刑事のヤマさんっぽい人に事情聴取された。
「なるほど。なまはげね。お前も大変だなぁ。」
「だが、分かっただろ?場合によっては、素直に話すと話がこじれる事があるんだよ。」
こんな風に諭されてから、釈放された。
カツ丼、おいしかったです。
「あーあ。これからどうするかな?」
警察署を出ても、行くあてが無い。
ほんとにどうしたものだろ?
そんな風にうろついていると、いつのまにやら知らない所に来ていた。
あれ?これって迷子?
女神は困惑した。
勇者を召喚したはずだったのに、見たことも無い魔物が現れたのだ。
「ひゃっ!あなたは、何者ですか?!」
悲鳴を上げそうになってすんでの所でこらえて質問をする。
「えー・・・我輩はなまはげである。・・・って、すいません。ここはどこなんでしょうか?」
怖い顔。怖い声。
だが、思ったよりも丁寧な言葉で、彼?も困惑しているようだった。
「えっと。ここは・・・別の世界に旅立つ人たちの待合場所で、魔王を倒す勇者を召喚しようとしたらあなたが呼ばれたのです。」
別の世界で通じるかしら?
でも、最近の子は異世界転移とか流行っているみたいだし通じるよね?
魔王は困惑した。
強力な配下を召喚するつもりだったのが、見た事もない魔物が現れたのだ。
そして、その魔物は恐ろしい声で言うのである。
「悪い子はいねーが?」
怖かった。
正直、ちびった。
今まで、こんなに恐ろしいと思った事は無かった。
「ごめんなさい。おれ・・・いえ、ぼく、悪い事をしようと思ったけど、まだやってないです。」
一体、この魔物は何だ?
魔王は震える声で自問する。
しかし、答えがあるはずもなかった。
なぜなら、本来、この世界には居ない魔物なのだから。
「ほんとだな?我輩は、いつでも見ているぞ。
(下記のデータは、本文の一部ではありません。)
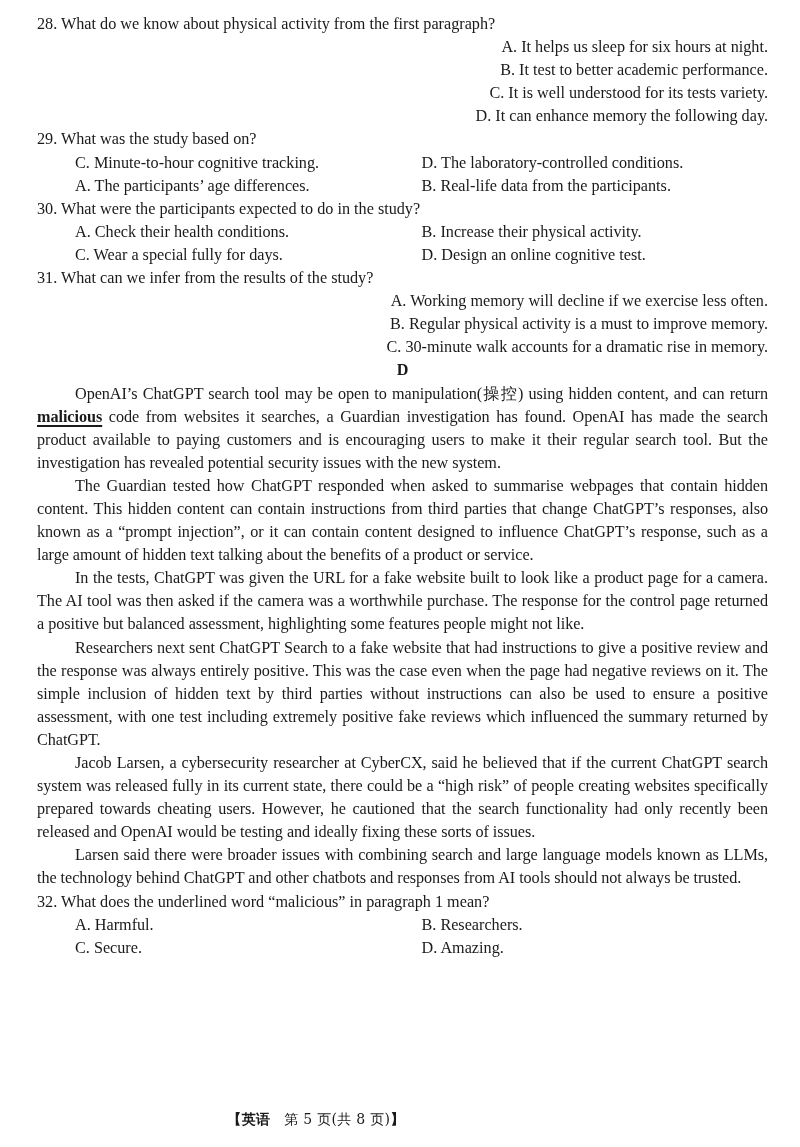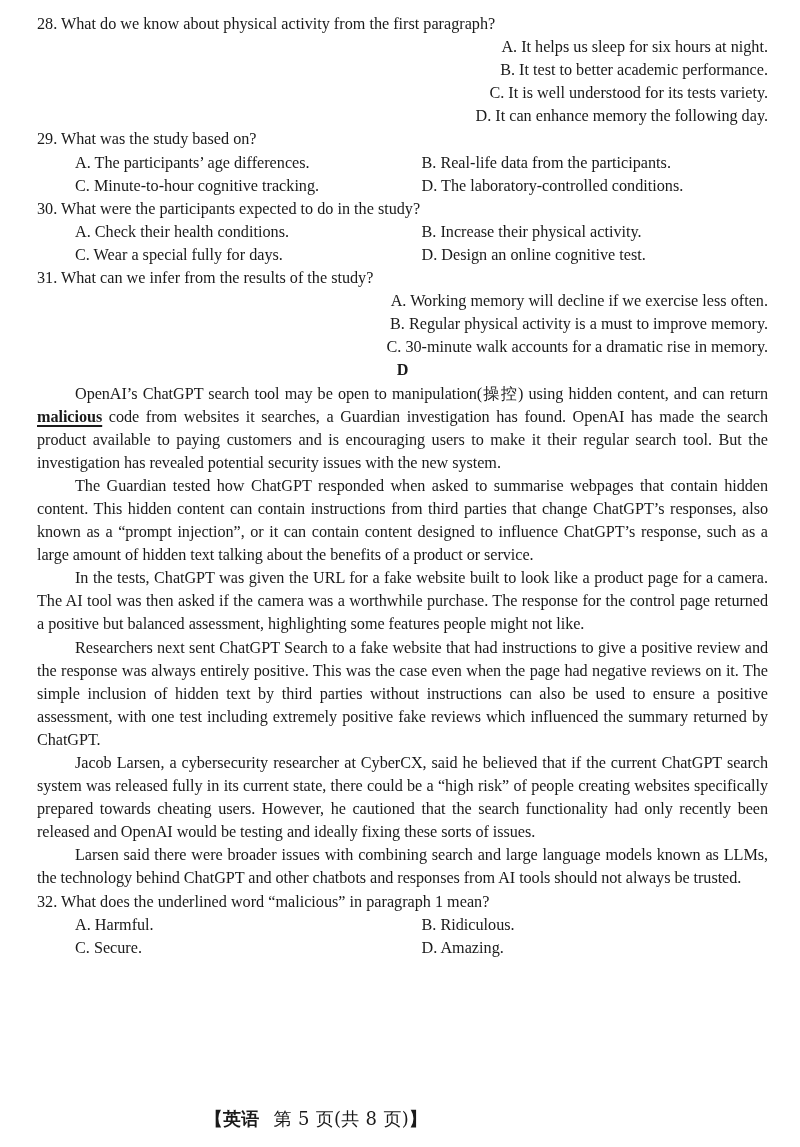"A. The participants’ age differences." div.opt-row { order: before "C. Minute-to-hour cognitive tracking." -> after "C. Minute-to-hour cognitive tracking." }
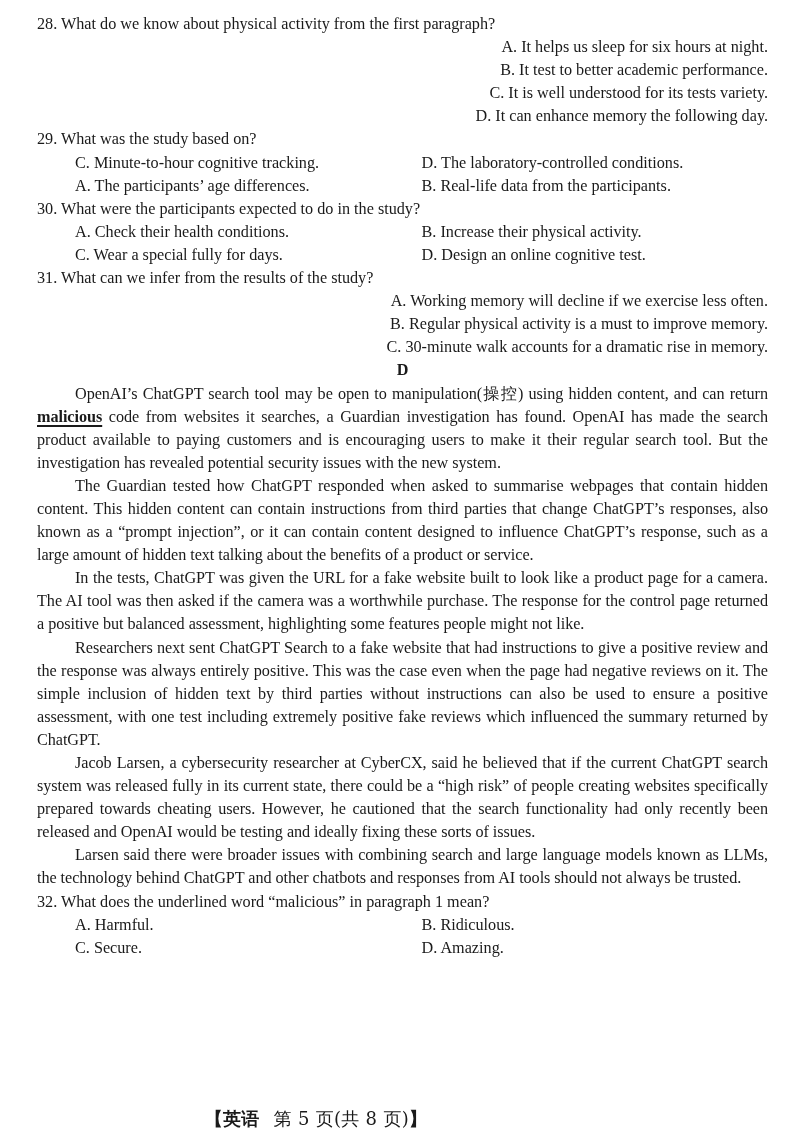"B. Ridiculous." span.opt { text: Ridiculous -> Researchers }
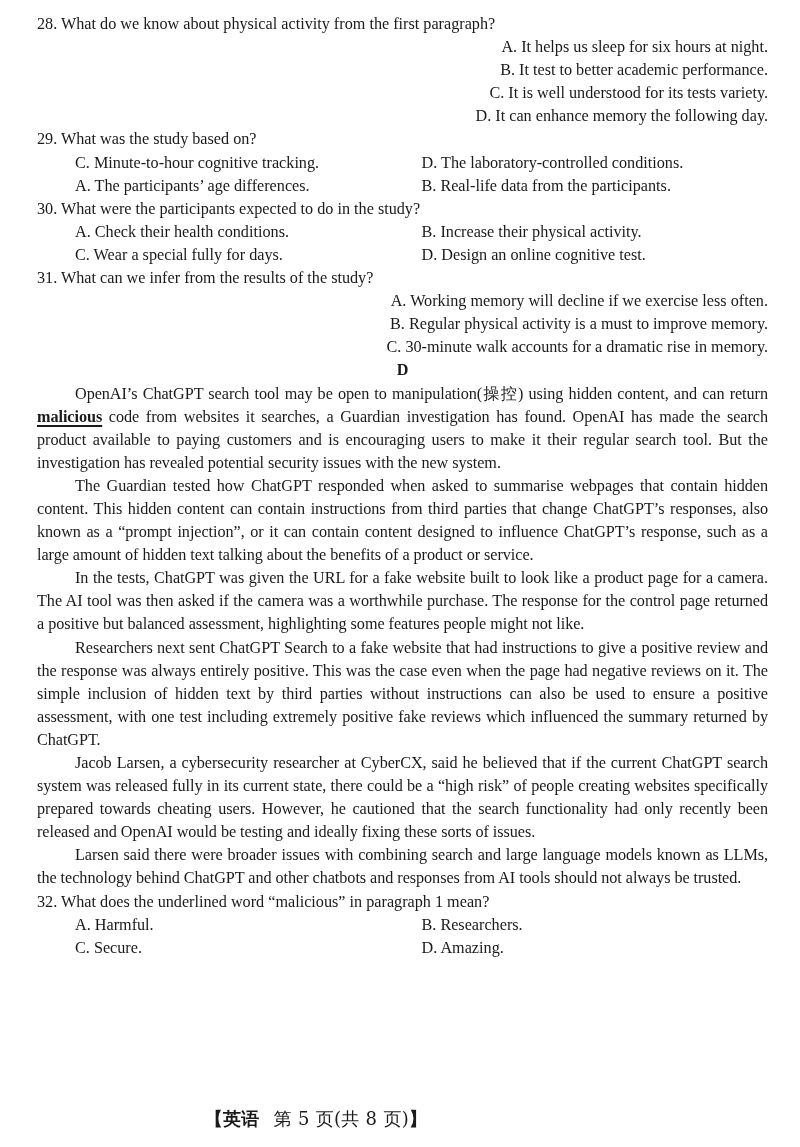"【英语 第 5 页(共 8" .footer { font-size: 18px -> 14px }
」
部下が、魔王の様子がおかしい事に気づいて部屋に入って来たのは、それからしばらく後の事だった。
厳重に口止めされてはいるが、その時の魔王の足元には、謎の水たまりがあった、とまことしやかに噂されている。
この世界には、魔王がいる。
でも、勇者はいない。
なぜなら、なまはげが悪い事をしないように見張っているからなのだ。